Your instructions: Write out exactly, with both ends included, the lines that run from the line containing "text: Расписание ->" to the end of the entries. Pictures are not part of the answer.

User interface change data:
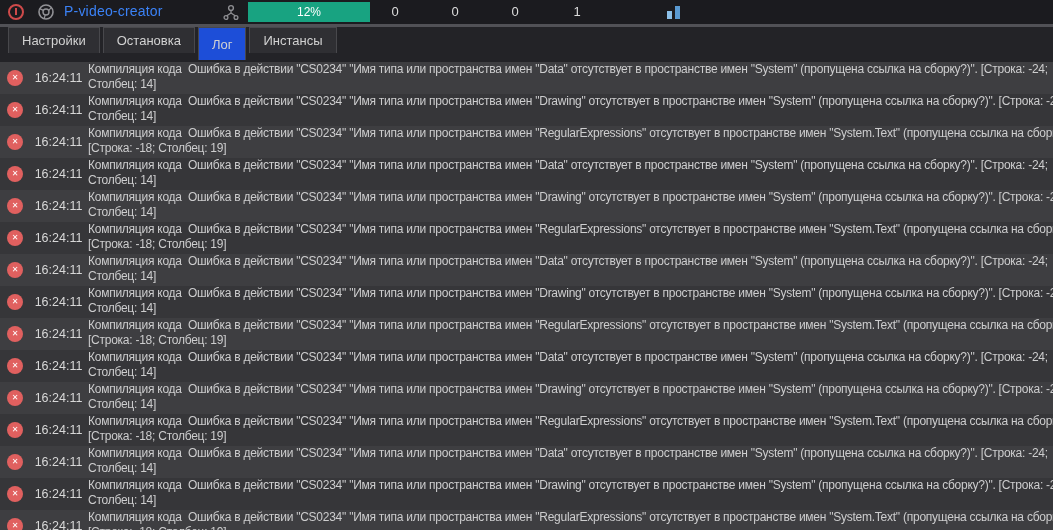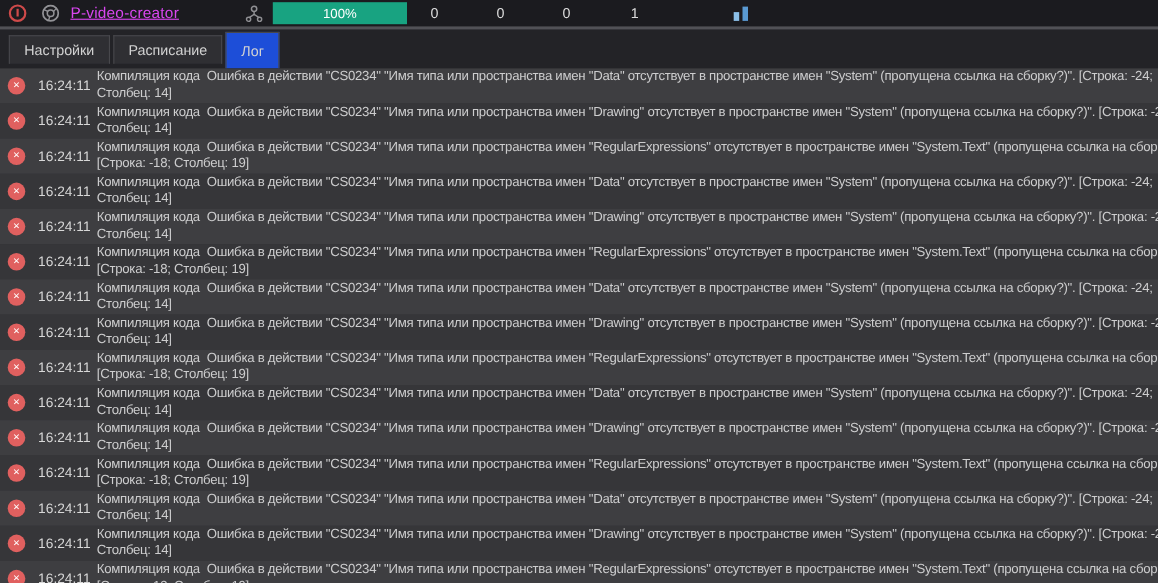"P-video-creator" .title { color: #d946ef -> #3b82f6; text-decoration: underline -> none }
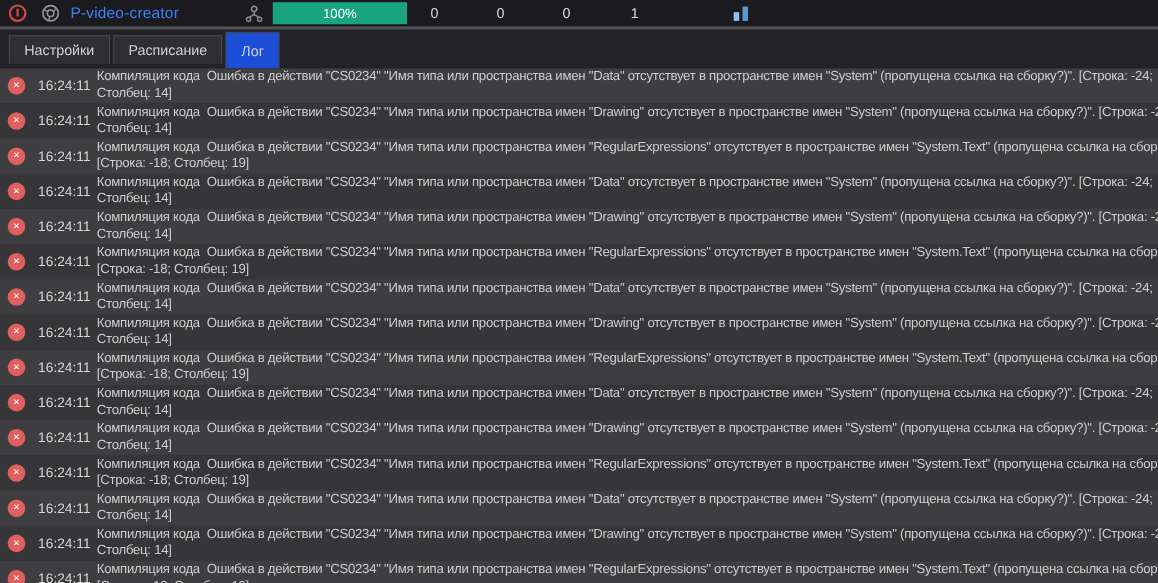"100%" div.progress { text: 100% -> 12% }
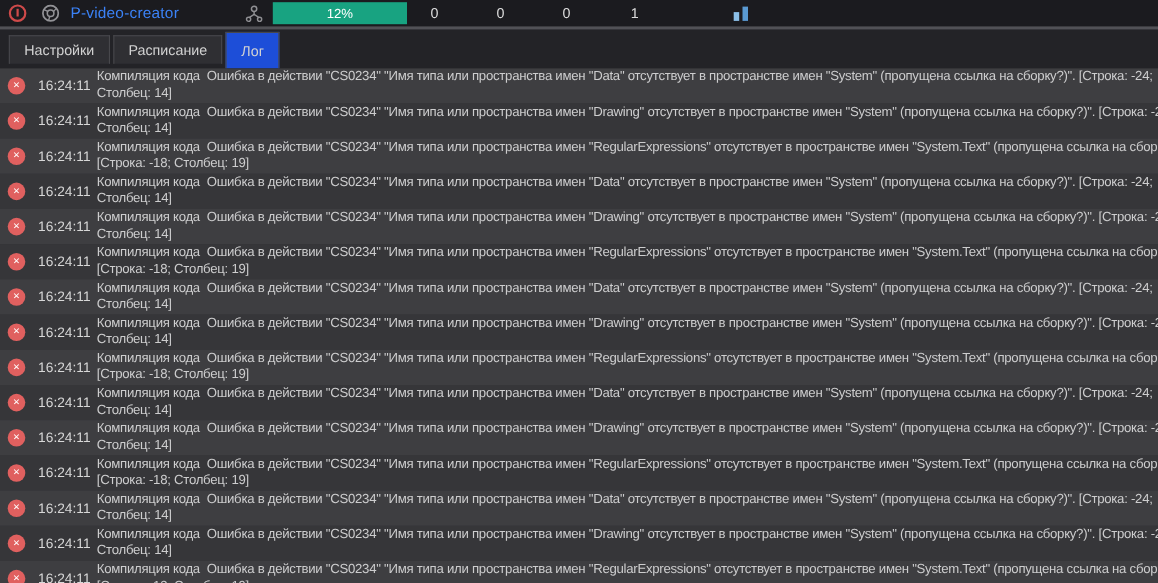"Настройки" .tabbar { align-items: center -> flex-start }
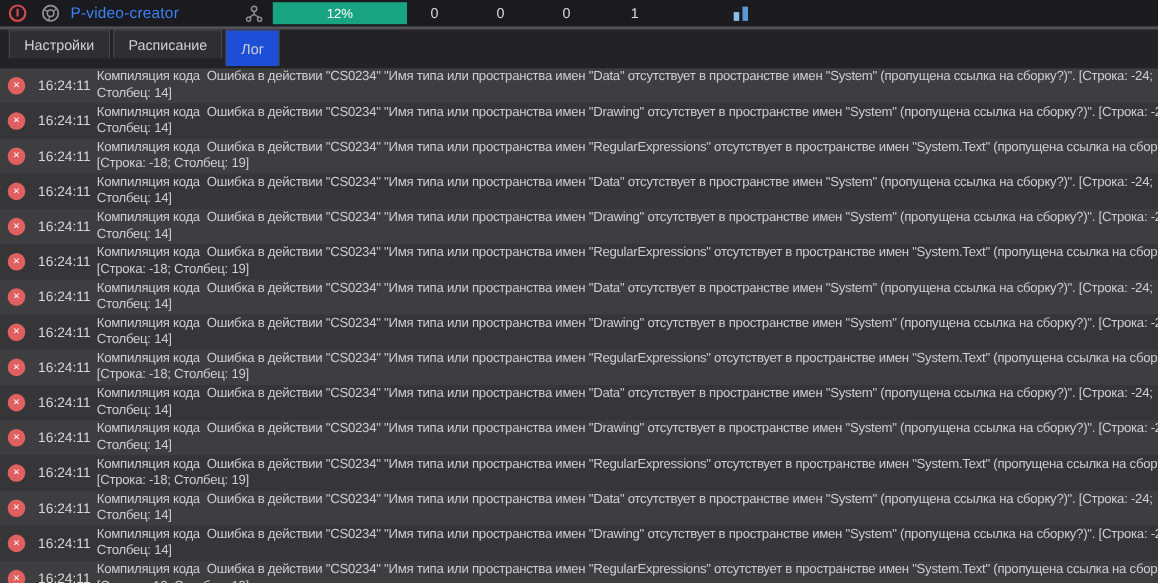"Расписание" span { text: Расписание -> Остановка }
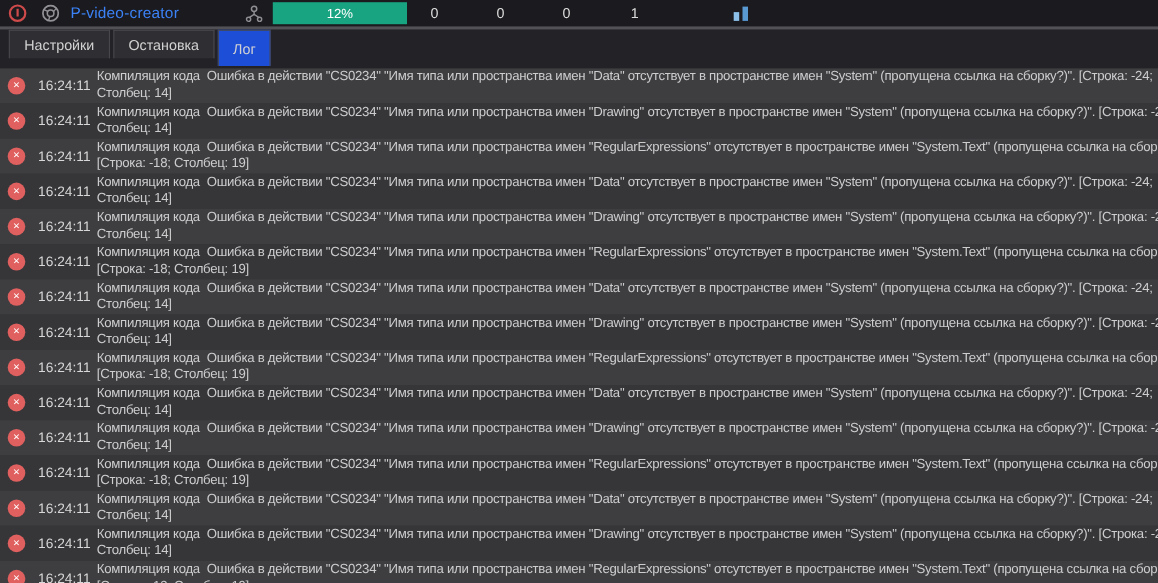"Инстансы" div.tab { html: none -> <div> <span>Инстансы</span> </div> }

Response to the task:
"Расписание" span { text: Расписание -> Остановка }
"Инстансы" div.tab { html: none -> <div> <span>Инстансы</span> </div> }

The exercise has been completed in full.